Y entonces escucho el sonido de una llave entrando en la cerradura de la puerta y el leve crujido de las bisagras al abrirse. Me asusto, para qué negarlo. ¿Vendrán a robarme? Alguien entra alegremente en mi casa sin llamar al timbre, como si fuera suya. Paralizado como estoy, no me atrevo ni a moverme.

– ¿Quién se ha dejado la tele puesta? –pregunta el hombre que acaba de abrir.

El hombre es Mario Estepa. Lo reconozco nada más verlo. Es idéntico al político de las fotos.

La mujer y los dos hijos se miran extrañados y niegan con la cabeza al tiempo que dicen que ellos no han sido.

– Qué frío hace aquí, ¿no? –dice Carolina. Su voz me suena muy cercana.

La hija entra en su habitación, deja lo que lleva en la mano en el suelo y pone la música a todo trapo. Evoco las canciones que tanto le gustan a Manuela. El chico, por su parte, se pierde en su cuarto.

Curiosamente, nadie me presta la menor atención.
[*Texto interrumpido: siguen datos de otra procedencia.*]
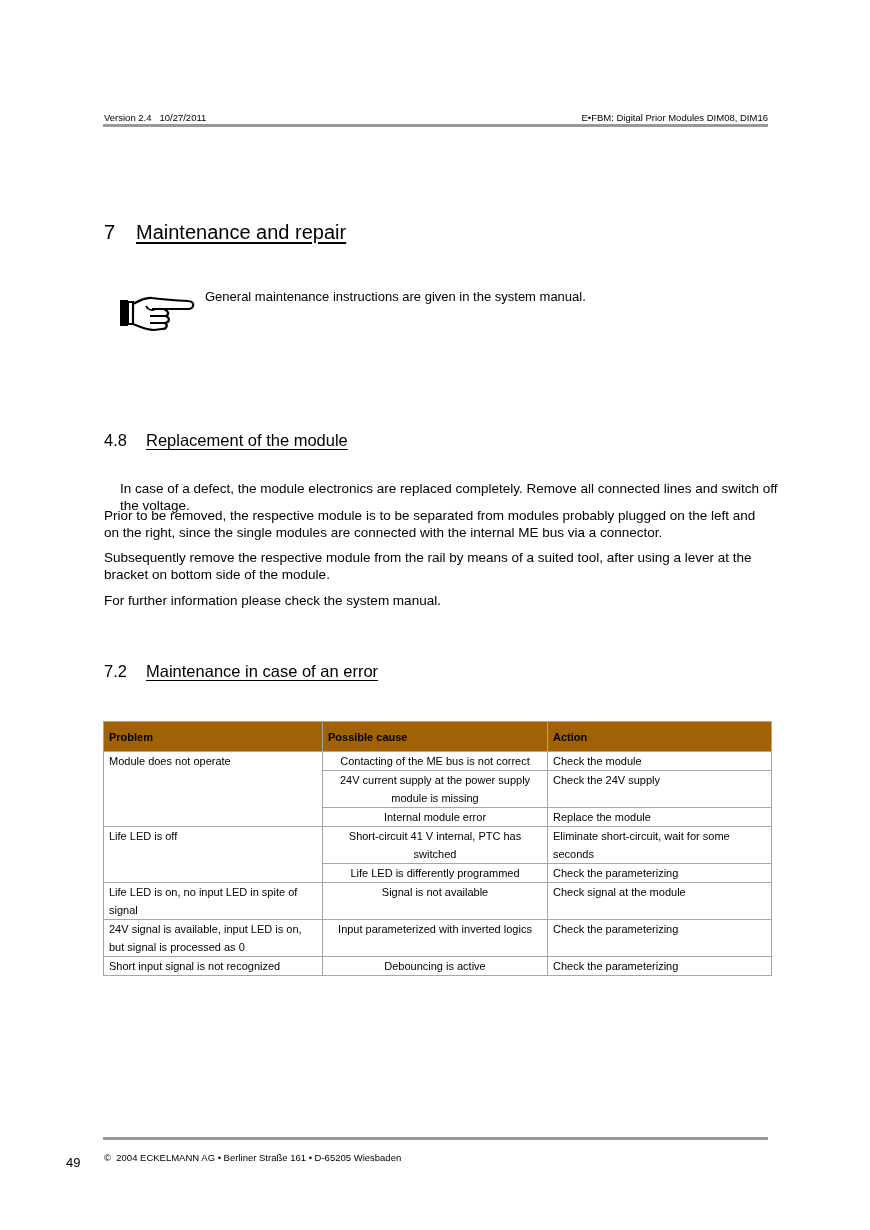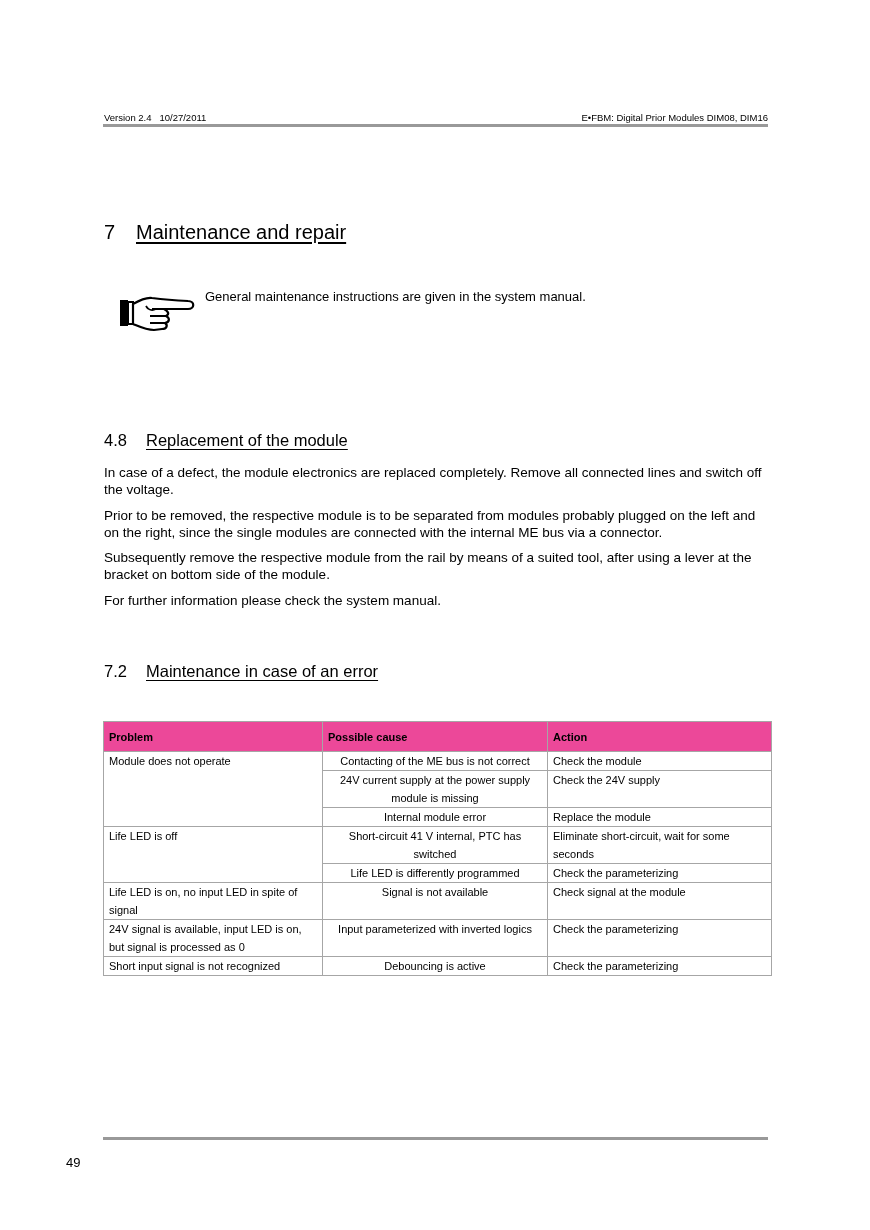"In case of a defect," p.para { margin: 0 -> 16px }
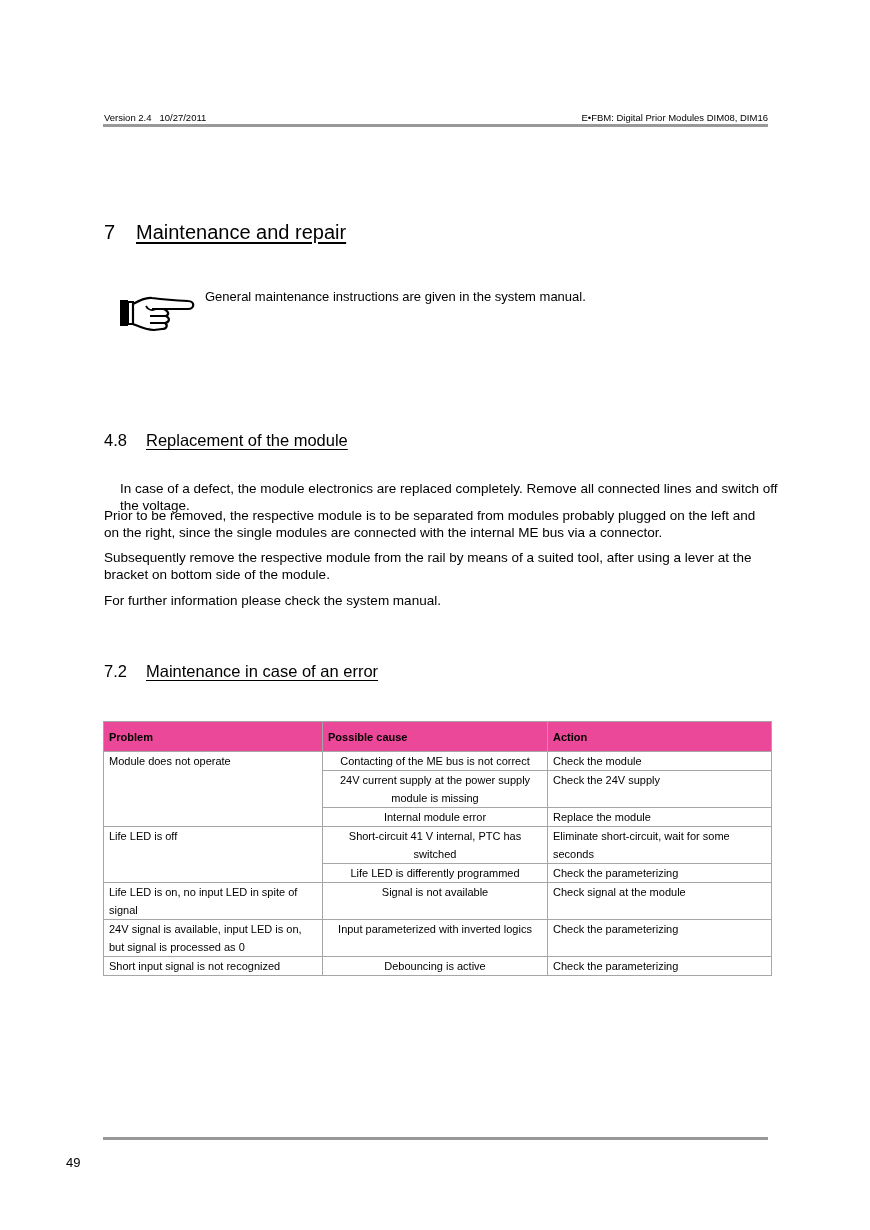"Problem" table.err th { background: #ec4899 -> #a16207 }
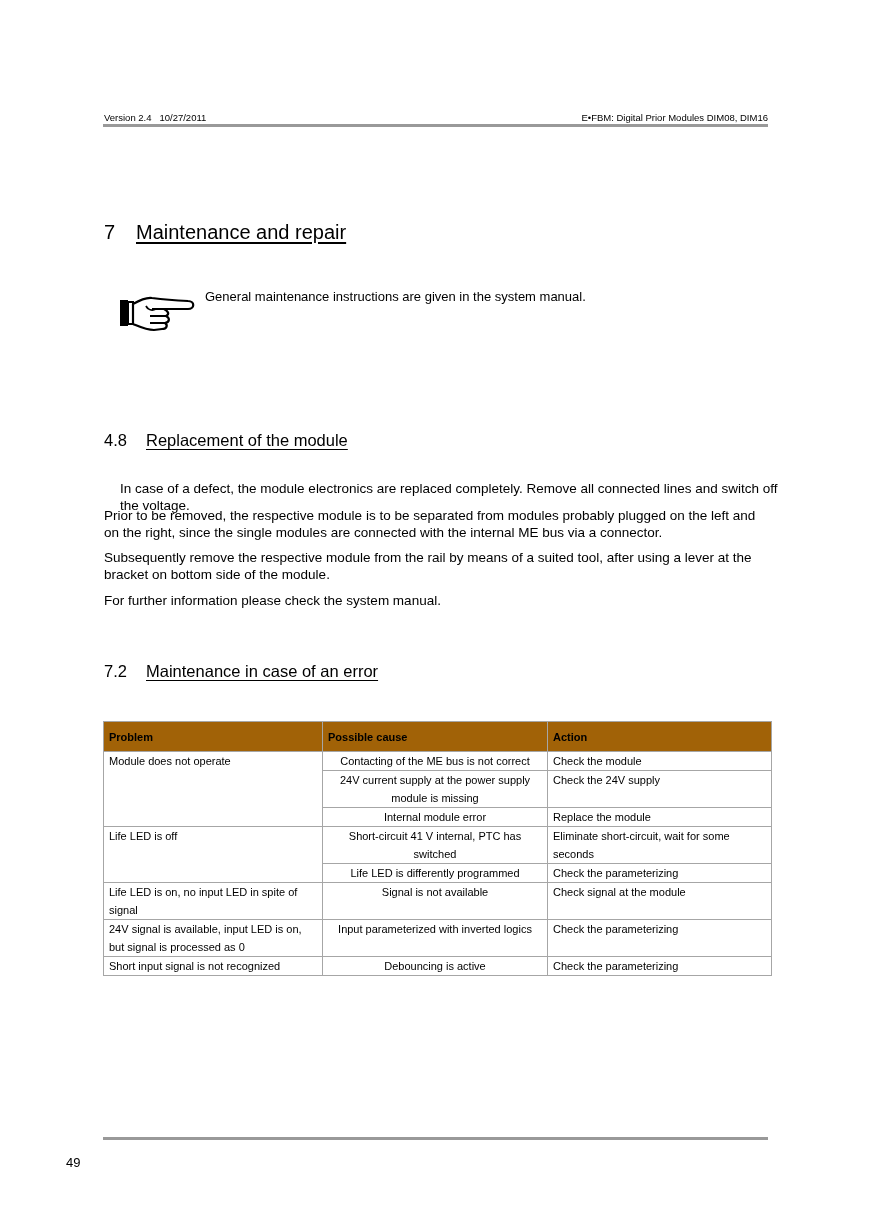"© 2004 ECKELMANN AG •" div { html: none -> <div>© 2004 ECKELMANN AG • Berliner Straße 161 • D-65205 Wiesbaden</div> }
Se trata de una total y absoluta intromisión en mi intimidad. Mario Estepa apaga el televisor y yo protesto enérgicamente. Qué se ha creído. Quién es él para entrar así en mi casa ignorándome como si yo ni siquiera estuviera allí. Me pongo en pie con ánimo de golpearlo. Puesto que no me escucha y hace oídos sordos a mis quejas, merece al menos sentir la fuerza de mis puños. Pero mis manos cerradas traspasan su rostro sin que se inmute.

– Cariño, ¿no notas un olor raro? Además he tenido una sensación extraña, como si una brisa o una respiración gélida cruzaran por delante de mis narices –dice Mario dirigiéndose a su esposa.

– Sí, yo también lo he notado al entrar. Es como si nos hubiéramos dejado algo en la basura y se estuviera corrompiendo –responde Carolina.

Caigo al fin. Comprendo en un segundo cuál es mi situación. Yo soy el causante de todo. Esa no es mi casa y yo hace tiempo que estoy muerto. Soy eso que llaman un fantasma, aunque no arrastre cadenas ni me esconda debajo de una sábana blanca. Avanzo con los brazos colgando a cada lado camino de la salida. En el trayecto atravieso el cuerpo de Carolina, a la que se le escapa un suspiro de extrañeza o placer. Abandono el piso igual que entré en él, traspasando la puerta con la facilidad de quienes carecemos de cuerpo. No me queda más remedio que ir en pos de alguna otra casa que pueda habitarme para olvidar lo que soy, quién soy, qué hago aquí y cuál es el propósito de mi existencia. Aunque solo sea un rato, hasta que vuelvan sus verdaderos dueños.